Source of book image: http://1.bp.blogspot.com/_TwOg8fVl5Og/SkXmn7MyaxI/AAAAAAAAAug/G-klN-KQHis/s1600/iWoz.jpg
iWoz is a fun read, with wild fluctuations in the significance of what is written. When Wozniak writes about the ingredients of inventiveness, it is significant. When he talks about his pranks, or his obsessions with certain number combinations, it is strange. (Maybe I just haven’t figured out the significance of Wozniak’s quirks—I once heard George Stigler say that even the mistakes of a great mind were worth pondering.)
In the next few weeks I’ll be quoting a few of the more significant passages.

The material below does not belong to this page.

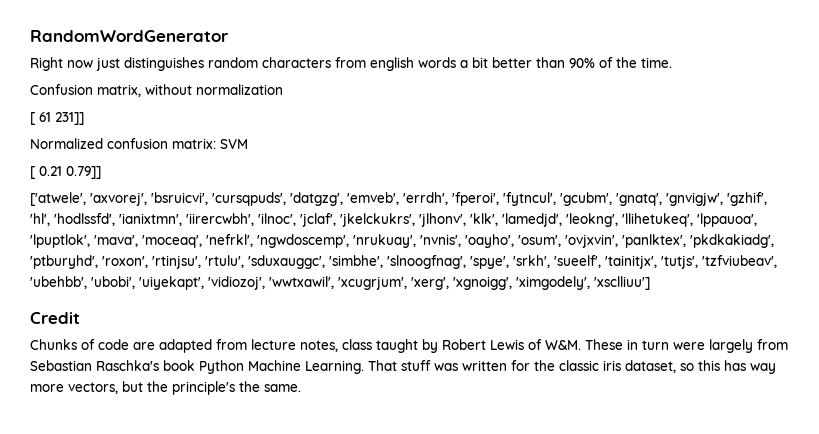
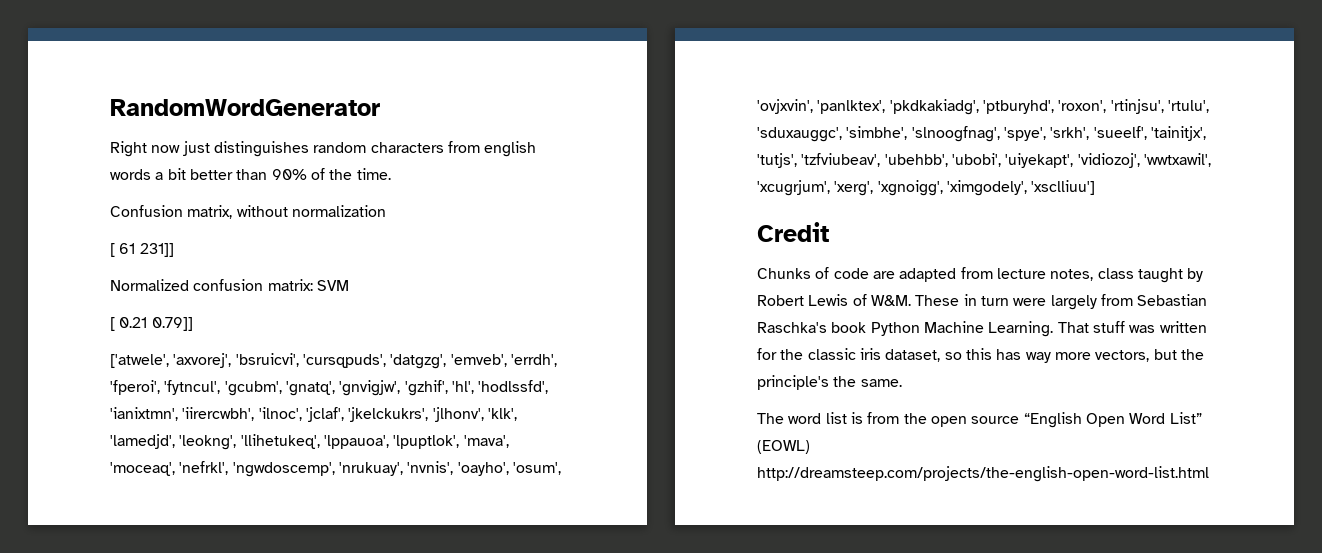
(301, 388) none -> [757,412,1202,428] [757,440,810,454] [757,466,1209,482] // The word list is from the open source “English Open Word List” (EOWL) http://dreamsteep.com/projects/the-english-open-word-list.html

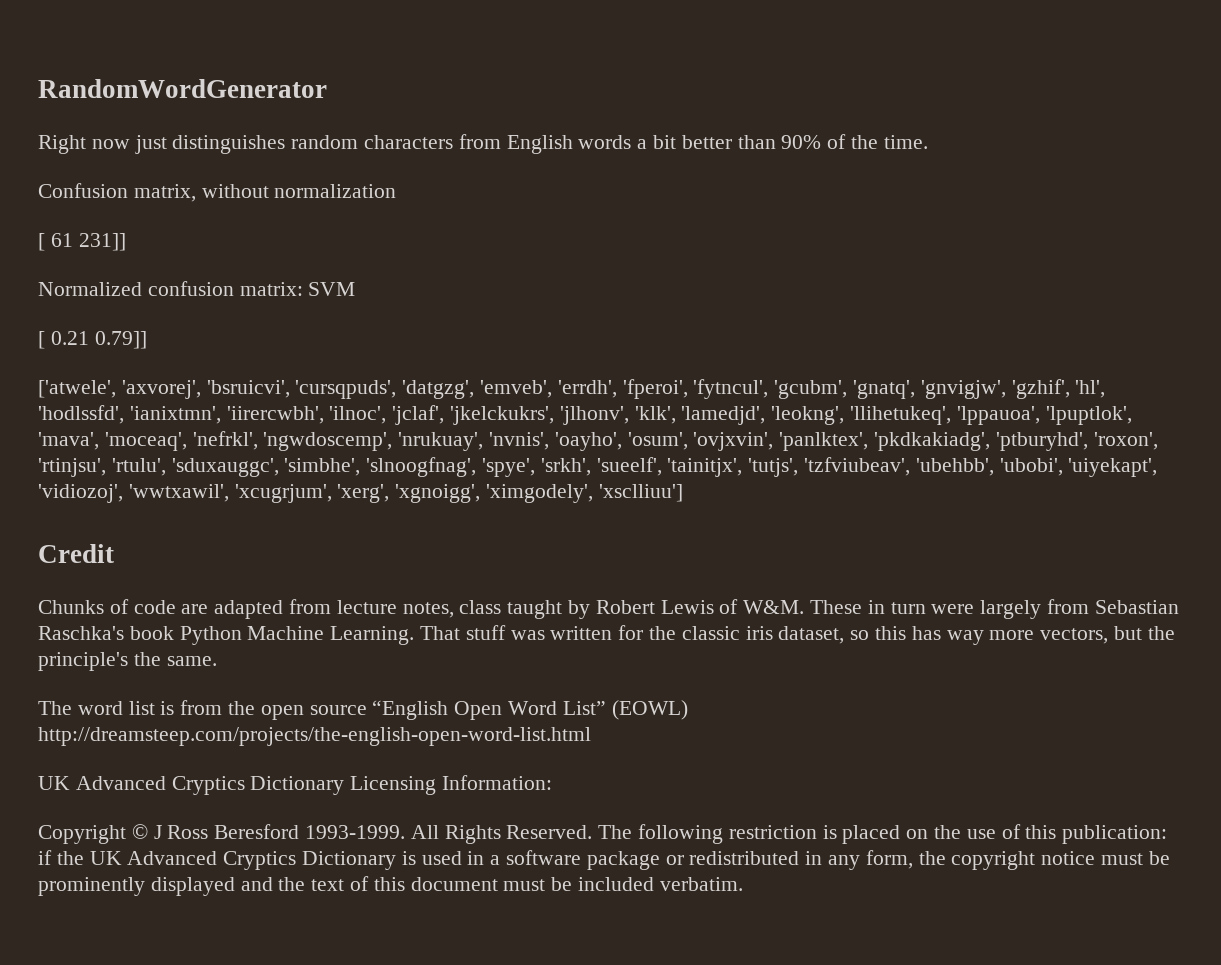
[484,141,537,157] english -> [506,135,573,154] English
(1209, 474) none -> [38,775,553,795] [38,824,1168,844] [38,850,1170,870] [38,876,743,896] // UK Advanced Cryptics Dictionary Licensing Information: // Copyright © J Ross Beresford 1993-1999. All Rights Reserved. The following restriction is placed on the use of this publication: if the UK Advanced Cryptics Dictionary is used in a software package or redistributed in any form, the copyright notice must be prominently displayed and the text of this document must be included verbatim.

An over-riding lesson from the book, is the extent to which both Wozniak and Jobs were necessary for the Apple achievement. Wozniak was a genius inventor, but he did not have the drive or the skills, or the judgment of the entrepreneur.
Schumpeter famously distinguished invention from innovation. Wozniak was the inventor, and Jobs was the innovator (aka, the entrepreneur).
Wozniak, Steve, and Gina Smith. iWoz: Computer Geek to Cult Icon: How I Invented the Personal Computer, Co-Founded Apple, and Had Fun Doing It. New York: W. W. Norton & Co., 2006.